Tutberidze’s outlook and career were shaped by spending much of the 1990s in the United States.
Born in Moscow to Georgian parents, Tutberidze never rose to the elite of Soviet figure skating. After the collapse of the Soviet Union, she traveled to the United States to skate in ice shows.
In a rare interview published on the Russian Figure Skating Federation website in 2015, Tutberidze detailed how the dream turned sour. Other skaters had visa issues and her money ran out waiting for them to get to Oklahoma. With no money, she attended Baptist church services for free food.
“We had to sit down during the service and then they brought water for the congregation and some small sandwiches,” she said.

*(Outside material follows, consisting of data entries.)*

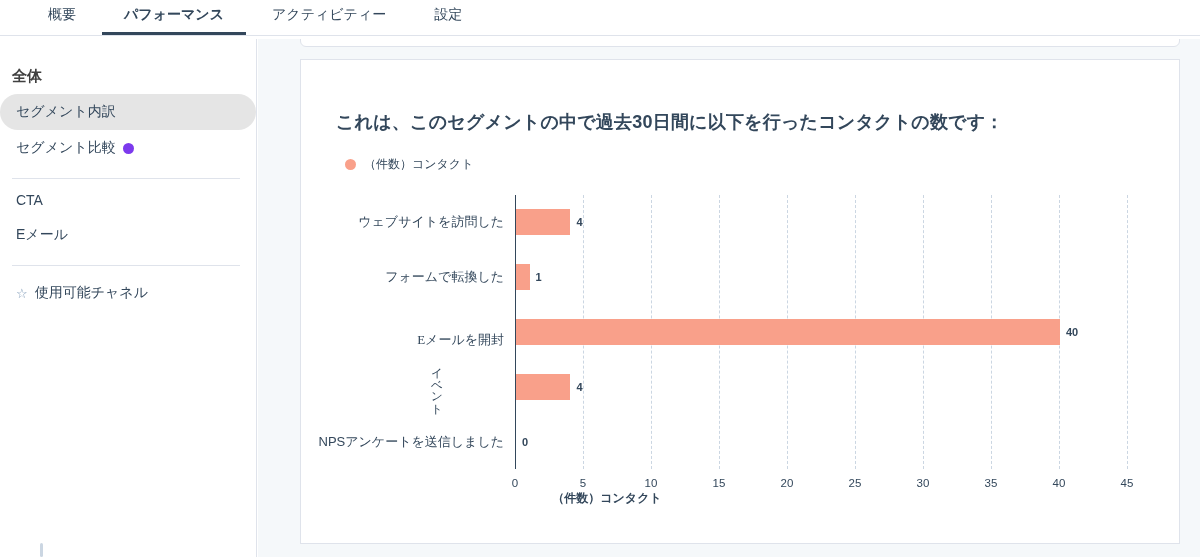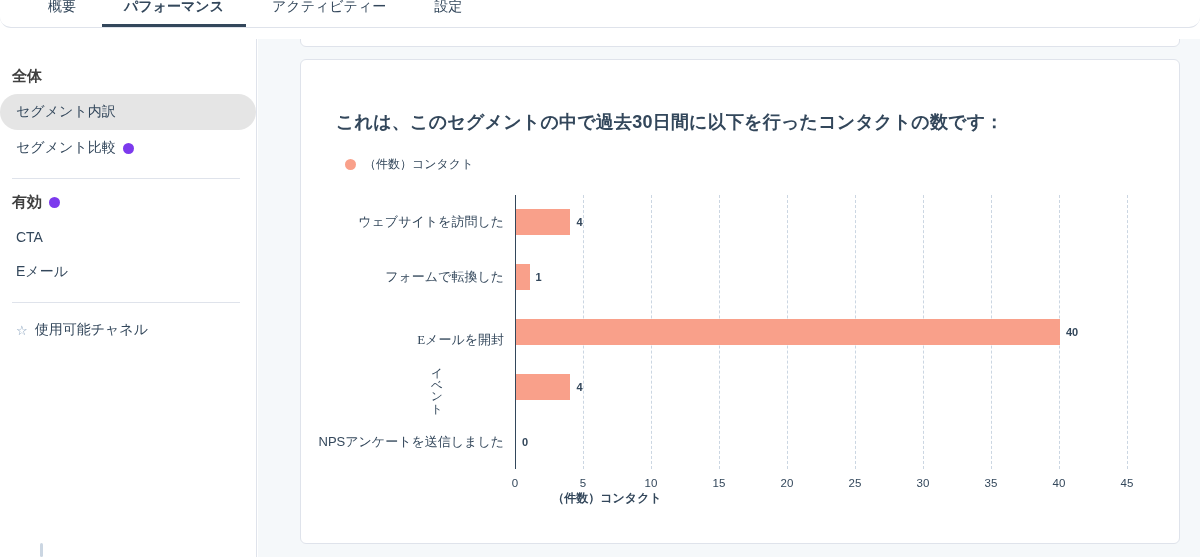"概要" .topbar { border-radius: 11px -> none; height: 28px -> 36px }
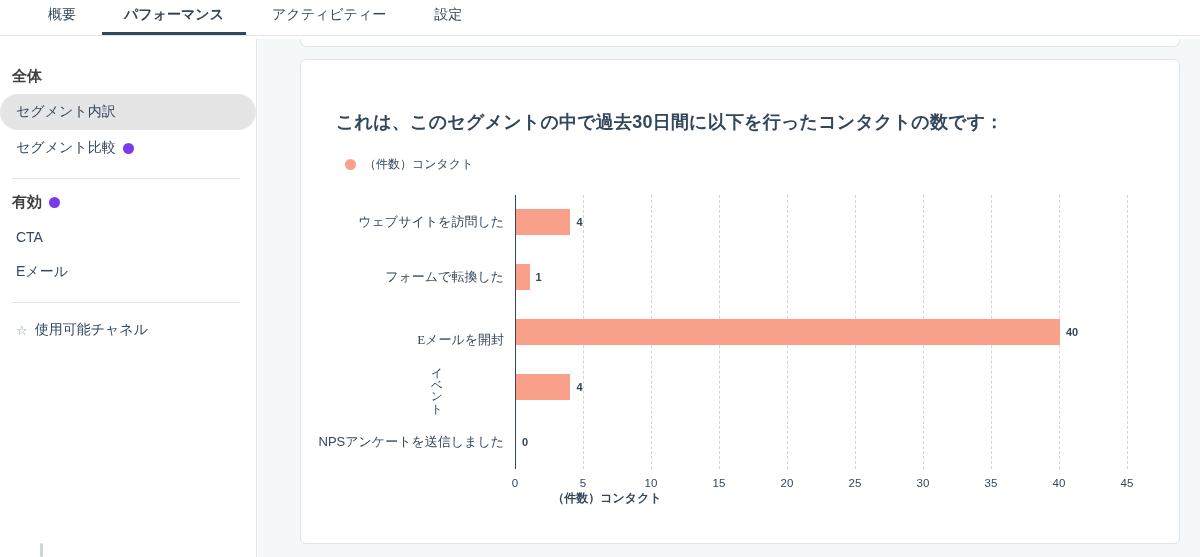"これは、このセグメントの中で過去30日間に以下を行ったコンタクトの数です：" .card { border-radius: 6px -> 0 }
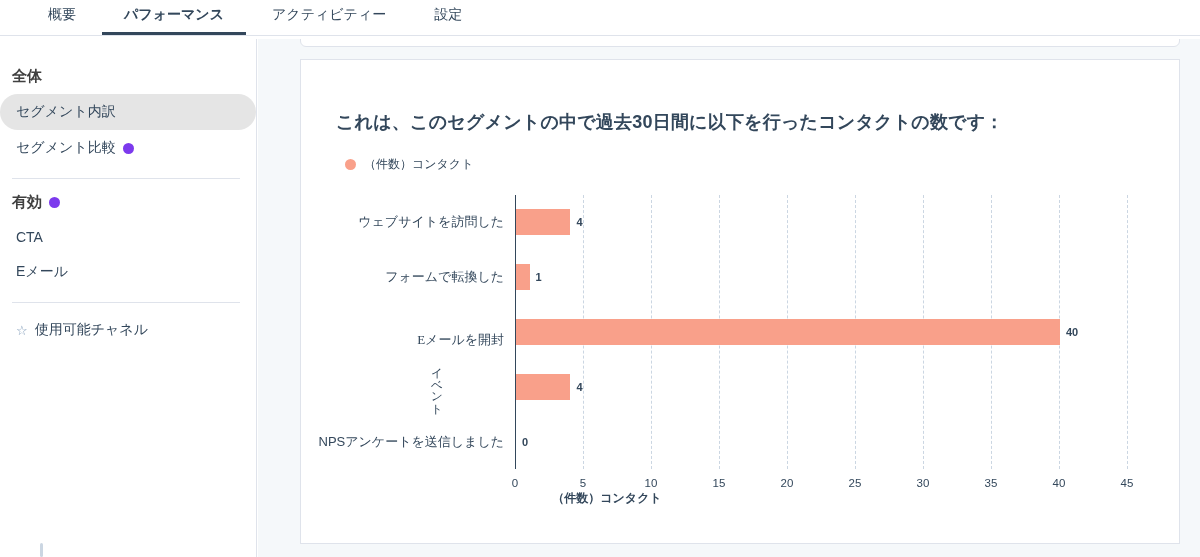"有効" div.side-section-title { html: <div> <span>有効</span> <span></span> </div> -> none }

Tutberidze said she was living at a YMCA a block from the Oklahoma City Federal Building when she was caught up in one of the worst terrorist acts on American soil. The April 1995 bombing by anti-government extremist Timothy McVeigh killed 168 people.
“Glass, rubble, broken paneling, blood, mutilated bodies,” she said. “At first we didn’t understand what had happened. There was a building and now it’s gone, just dust, and at the crossroads rubble instead of cars.
Tutberidze’s name is inscribed on a “survivor’s wall” at the site of the explosion. She spent six years in the United States, first as a skater and then as a coach in San Antonio. His daughter, Diana Davis, competing in Beijing on the Russian ice dance team, was born in the United States
She returned to Russia and worked for over a decade before becoming an internationally recognized trainer. Tutberidze said successes in life require tough times – a philosophy that could also apply to his training style.
“It’s a very comfortable and quiet life there (in the United States). Great people, wonderful relationships,” she said. “But for me, there is a lack of contrast in all this abundance. When there are no difficulties, you cannot understand what happiness is.
Dave Skretta in Beijing and Tanya Titova in Moscow contributed to this report.